Encoder-decoder, T5, span corruption: brief

What you’ll learn

This is lesson 7 of Phase 2 (How models think: the transformer architecture) in Track 5 (AI Foundations). The previous lessons covered architectural updates to the 2017 transformer: position embeddings (RoPE), normalization (pre-norm and RMSNorm), and attention efficiency (sliding windows, GQA). Course materials are at cme295.stanford.edu.

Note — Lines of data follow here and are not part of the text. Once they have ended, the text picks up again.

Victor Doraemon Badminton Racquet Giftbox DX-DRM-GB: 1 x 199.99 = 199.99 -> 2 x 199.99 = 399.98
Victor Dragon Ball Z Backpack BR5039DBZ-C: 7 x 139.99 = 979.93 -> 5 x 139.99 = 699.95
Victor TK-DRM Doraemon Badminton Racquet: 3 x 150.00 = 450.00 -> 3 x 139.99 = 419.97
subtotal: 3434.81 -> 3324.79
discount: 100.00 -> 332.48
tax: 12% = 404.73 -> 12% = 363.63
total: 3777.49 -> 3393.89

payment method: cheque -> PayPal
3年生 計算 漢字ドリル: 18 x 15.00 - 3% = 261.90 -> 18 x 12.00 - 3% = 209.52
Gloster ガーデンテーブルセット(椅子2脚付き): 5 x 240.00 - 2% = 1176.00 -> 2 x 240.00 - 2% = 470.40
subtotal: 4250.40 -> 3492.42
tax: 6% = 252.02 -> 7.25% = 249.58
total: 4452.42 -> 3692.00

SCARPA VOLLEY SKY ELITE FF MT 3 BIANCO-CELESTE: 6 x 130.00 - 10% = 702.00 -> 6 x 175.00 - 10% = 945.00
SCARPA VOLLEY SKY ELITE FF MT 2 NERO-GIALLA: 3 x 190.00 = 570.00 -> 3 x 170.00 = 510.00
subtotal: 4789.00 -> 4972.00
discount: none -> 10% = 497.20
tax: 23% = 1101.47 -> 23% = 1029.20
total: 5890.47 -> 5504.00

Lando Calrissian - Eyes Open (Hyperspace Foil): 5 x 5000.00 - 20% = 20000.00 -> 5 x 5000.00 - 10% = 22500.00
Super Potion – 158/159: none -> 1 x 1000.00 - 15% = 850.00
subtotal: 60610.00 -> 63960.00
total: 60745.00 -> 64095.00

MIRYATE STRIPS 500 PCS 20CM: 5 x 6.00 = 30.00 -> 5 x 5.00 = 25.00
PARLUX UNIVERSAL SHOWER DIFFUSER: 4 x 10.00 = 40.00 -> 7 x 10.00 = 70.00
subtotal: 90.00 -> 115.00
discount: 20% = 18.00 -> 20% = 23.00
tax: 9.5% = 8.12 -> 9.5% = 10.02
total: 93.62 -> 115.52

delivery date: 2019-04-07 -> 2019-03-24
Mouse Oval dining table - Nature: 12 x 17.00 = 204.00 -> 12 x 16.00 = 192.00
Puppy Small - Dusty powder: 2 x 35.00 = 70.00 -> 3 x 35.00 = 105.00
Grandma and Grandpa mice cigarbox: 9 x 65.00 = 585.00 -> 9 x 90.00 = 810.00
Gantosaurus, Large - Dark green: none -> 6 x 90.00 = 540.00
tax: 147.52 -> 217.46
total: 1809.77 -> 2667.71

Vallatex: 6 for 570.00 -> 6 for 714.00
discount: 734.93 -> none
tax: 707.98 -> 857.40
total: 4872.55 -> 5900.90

This lesson opens a new arc on what kinds of transformer-based architectures the field has built. We start with encoder-decoder transformers (the original 2017 architecture is one), walk through the T5 family (T5, mT5 for multilingual, byT5 for byte-level UTF-8 input where each character is 1-4 bytes), build the span corruption pretraining objective through the lecturer’s teddy-bear example (chunks of input masked with sentinel tokens; the decoder reconstructs them), and cover the lecturer’s framing of why the field eventually moved on from encoder-decoder toward decoder-only architectures (which most modern LLMs are). The lecturer is brief on T5; we stay within that brevity.

Where this fits

This is lesson 7 of Phase 2, How models think: the transformer architecture, and the opener of the architectural-variants arc. The previous lesson covered attention efficiency tricks (sliding windows, MQA, GQA). The next two lessons split BERT across two passes: BERT, part one: architecture and BERT, part two: pretraining and fine-tuning. The phase closes with BERT derivatives: DistilBERT and RoBERTa. Together those four lessons cover the encoder-only branch of the architectural tree, just as this lesson covered the encoder-decoder branch.

Before you start

Prerequisites: the transformer block lesson is required. We assume you understand what an encoder is, what a decoder is, what cross-attention does, and what next-token prediction looks like. The decoding lesson in Phase 5 is useful additional context for the contrast with span corruption, but is not required here.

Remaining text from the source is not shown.